*** Opening of Recorded data ***

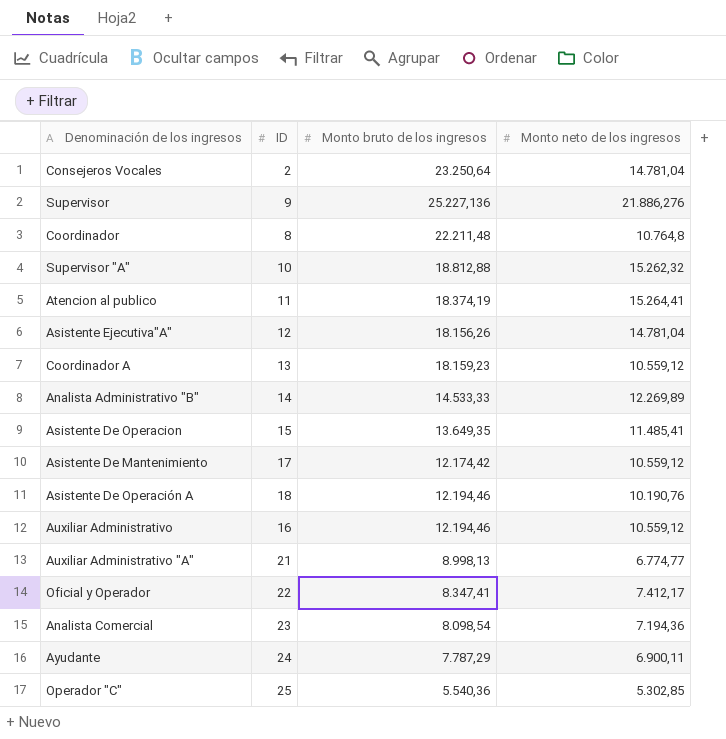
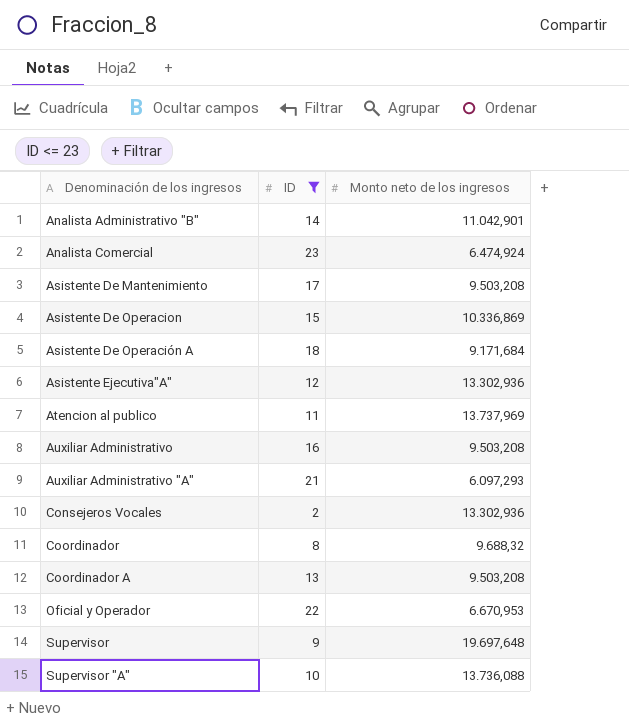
filter: none -> ID <= 23
row order: none -> Denominación de los ingresos ascending
column Monto bruto de los ingresos | position: 3 -> none
Analista Administrativo "B" | Monto neto de los ingresos: 12.269,89 -> 11.042,901
Analista Comercial | Monto neto de los ingresos: 7.194,36 -> 6.474,924
Asistente De Mantenimiento | Monto neto de los ingresos: 10.559,12 -> 9.503,208
Asistente De Operacion | Monto neto de los ingresos: 11.485,41 -> 10.336,869
Asistente De Operación A | Monto neto de los ingresos: 10.190,76 -> 9.171,684
Asistente Ejecutiva"A" | Monto neto de los ingresos: 14.781,04 -> 13.302,936
Atencion al publico | Monto neto de los ingresos: 15.264,41 -> 13.737,969
Auxiliar Administrativo | Monto neto de los ingresos: 10.559,12 -> 9.503,208
Auxiliar Administrativo "A" | Monto neto de los ingresos: 6.774,77 -> 6.097,293
Consejeros Vocales | Monto neto de los ingresos: 14.781,04 -> 13.302,936
Coordinador | Monto neto de los ingresos: 10.764,8 -> 9.688,32
Coordinador A | Monto neto de los ingresos: 10.559,12 -> 9.503,208
Oficial y Operador | Monto neto de los ingresos: 7.412,17 -> 6.670,953
Supervisor | Monto neto de los ingresos: 21.886,276 -> 19.697,648
Supervisor "A" | Monto neto de los ingresos: 15.262,32 -> 13.736,088

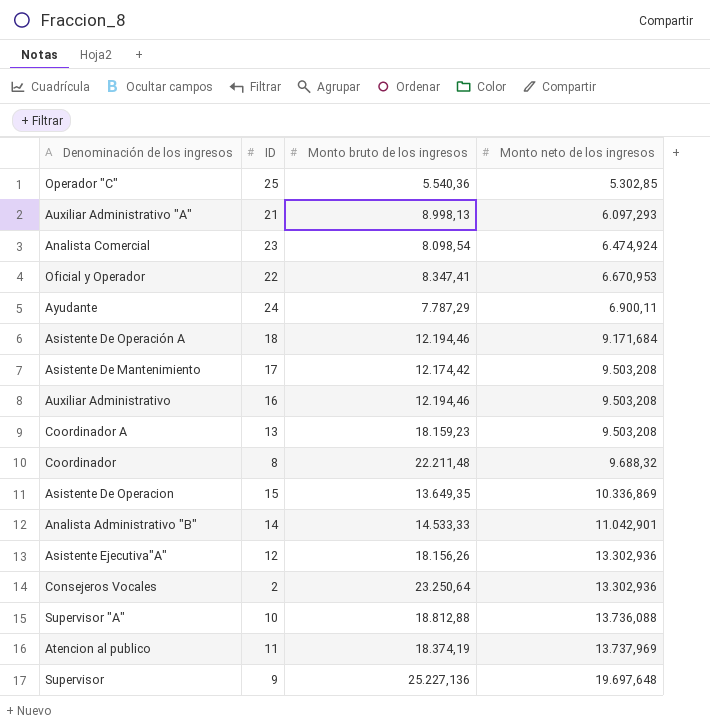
filter: ID <= 23 -> none
row order: Denominación de los ingresos ascending -> Monto neto de los ingresos ascending
column Monto bruto de los ingresos | position: none -> 3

*** Close of Recorded data ***

> **Exercise prompt**: Lines from the one containing "filter: ID <= 23 -> none" through the final line of the entries above are to be output exactly; omit all others.

> **Task response**:
filter: ID <= 23 -> none
row order: Denominación de los ingresos ascending -> Monto neto de los ingresos ascending
column Monto bruto de los ingresos | position: none -> 3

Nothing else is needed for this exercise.